**Your goal:**
Produce a verbatim copy of the data below that contains no pictures.

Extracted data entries
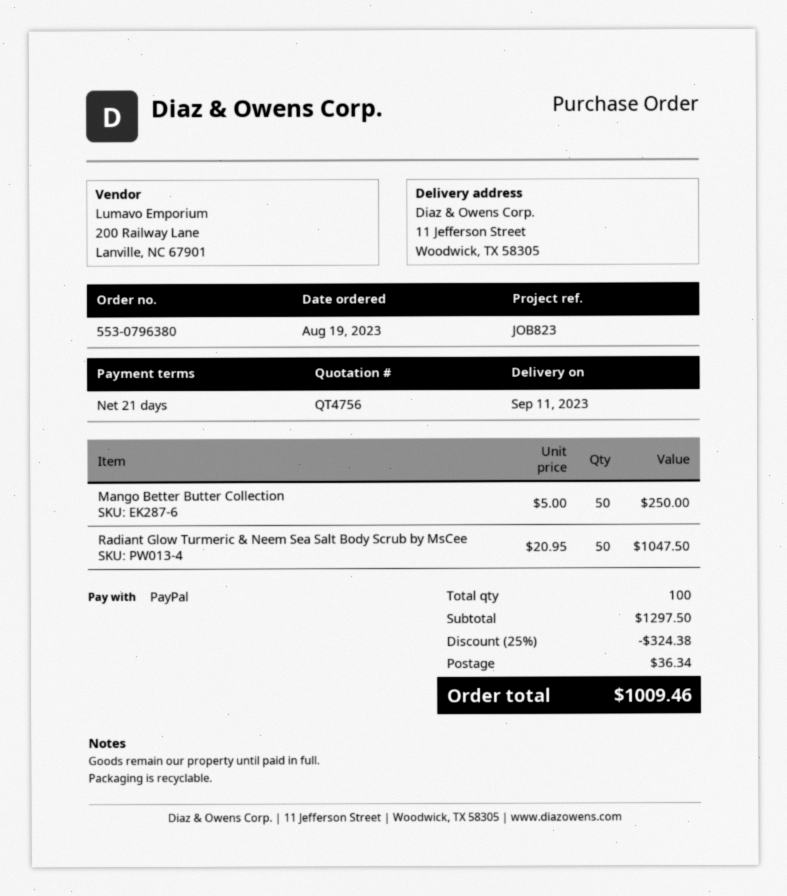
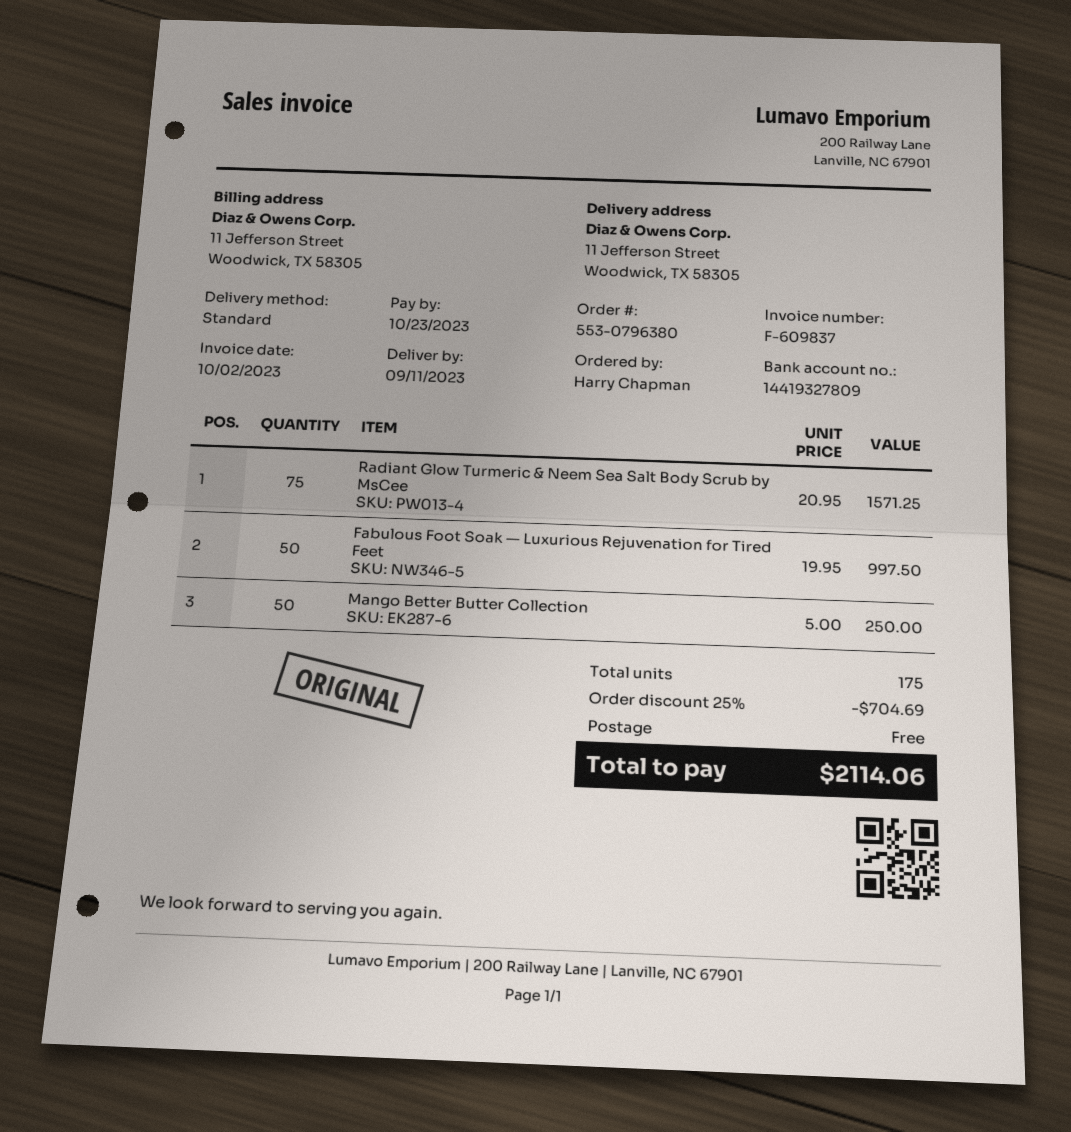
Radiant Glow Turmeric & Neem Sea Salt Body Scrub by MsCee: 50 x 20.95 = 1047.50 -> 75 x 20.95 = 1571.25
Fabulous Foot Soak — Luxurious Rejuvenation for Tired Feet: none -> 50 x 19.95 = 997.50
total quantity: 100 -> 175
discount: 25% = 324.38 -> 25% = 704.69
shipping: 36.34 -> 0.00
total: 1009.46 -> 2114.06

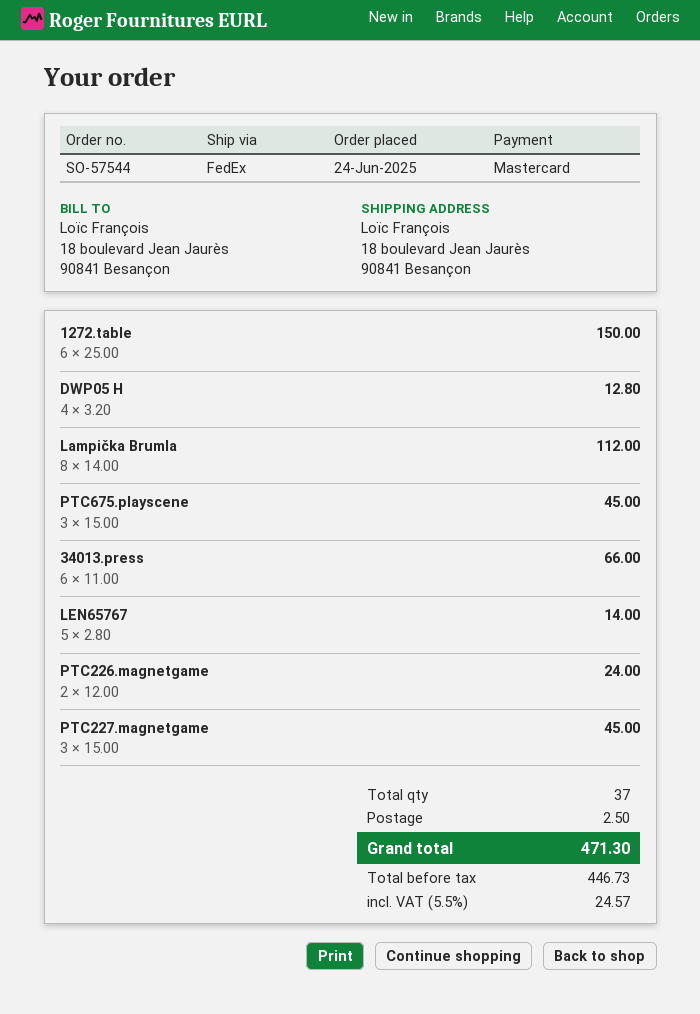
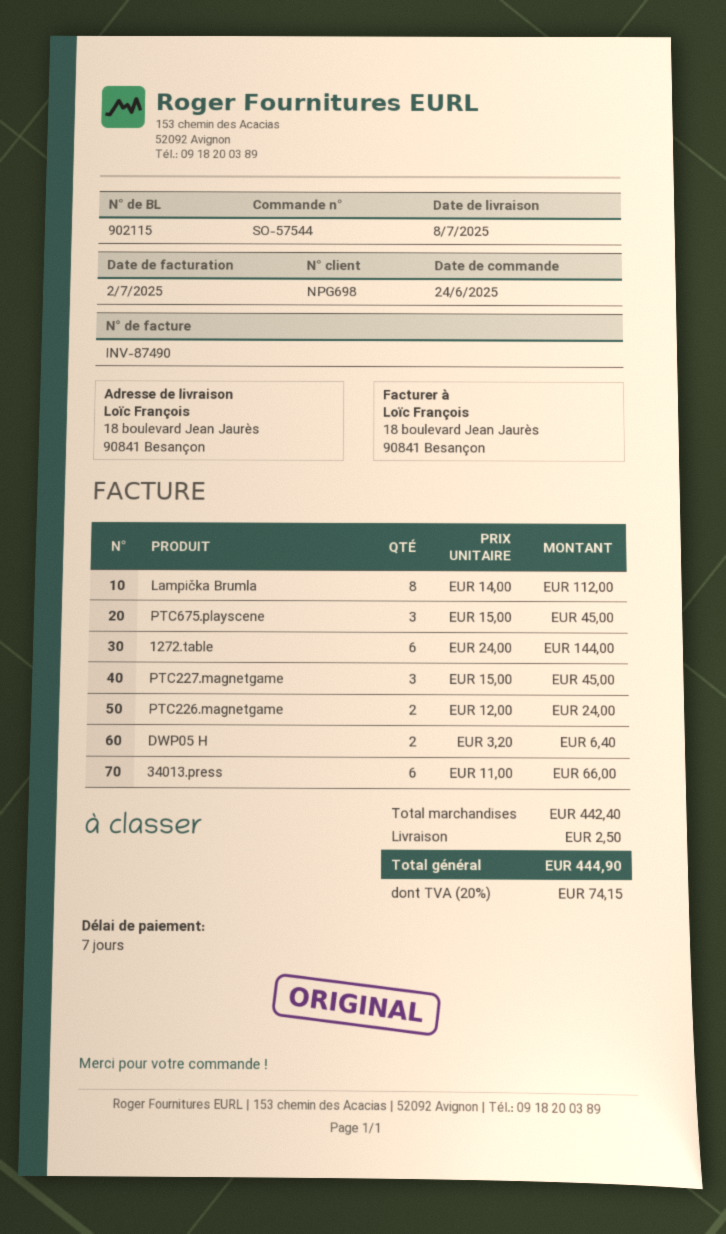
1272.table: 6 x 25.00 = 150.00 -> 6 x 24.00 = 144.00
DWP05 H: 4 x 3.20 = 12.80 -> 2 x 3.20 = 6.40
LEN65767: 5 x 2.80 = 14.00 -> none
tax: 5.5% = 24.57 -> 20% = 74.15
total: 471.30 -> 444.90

**Your response:**
Radiant Glow Turmeric & Neem Sea Salt Body Scrub by MsCee: 50 x 20.95 = 1047.50 -> 75 x 20.95 = 1571.25
Fabulous Foot Soak — Luxurious Rejuvenation for Tired Feet: none -> 50 x 19.95 = 997.50
total quantity: 100 -> 175
discount: 25% = 324.38 -> 25% = 704.69
shipping: 36.34 -> 0.00
total: 1009.46 -> 2114.06

1272.table: 6 x 25.00 = 150.00 -> 6 x 24.00 = 144.00
DWP05 H: 4 x 3.20 = 12.80 -> 2 x 3.20 = 6.40
LEN65767: 5 x 2.80 = 14.00 -> none
tax: 5.5% = 24.57 -> 20% = 74.15
total: 471.30 -> 444.90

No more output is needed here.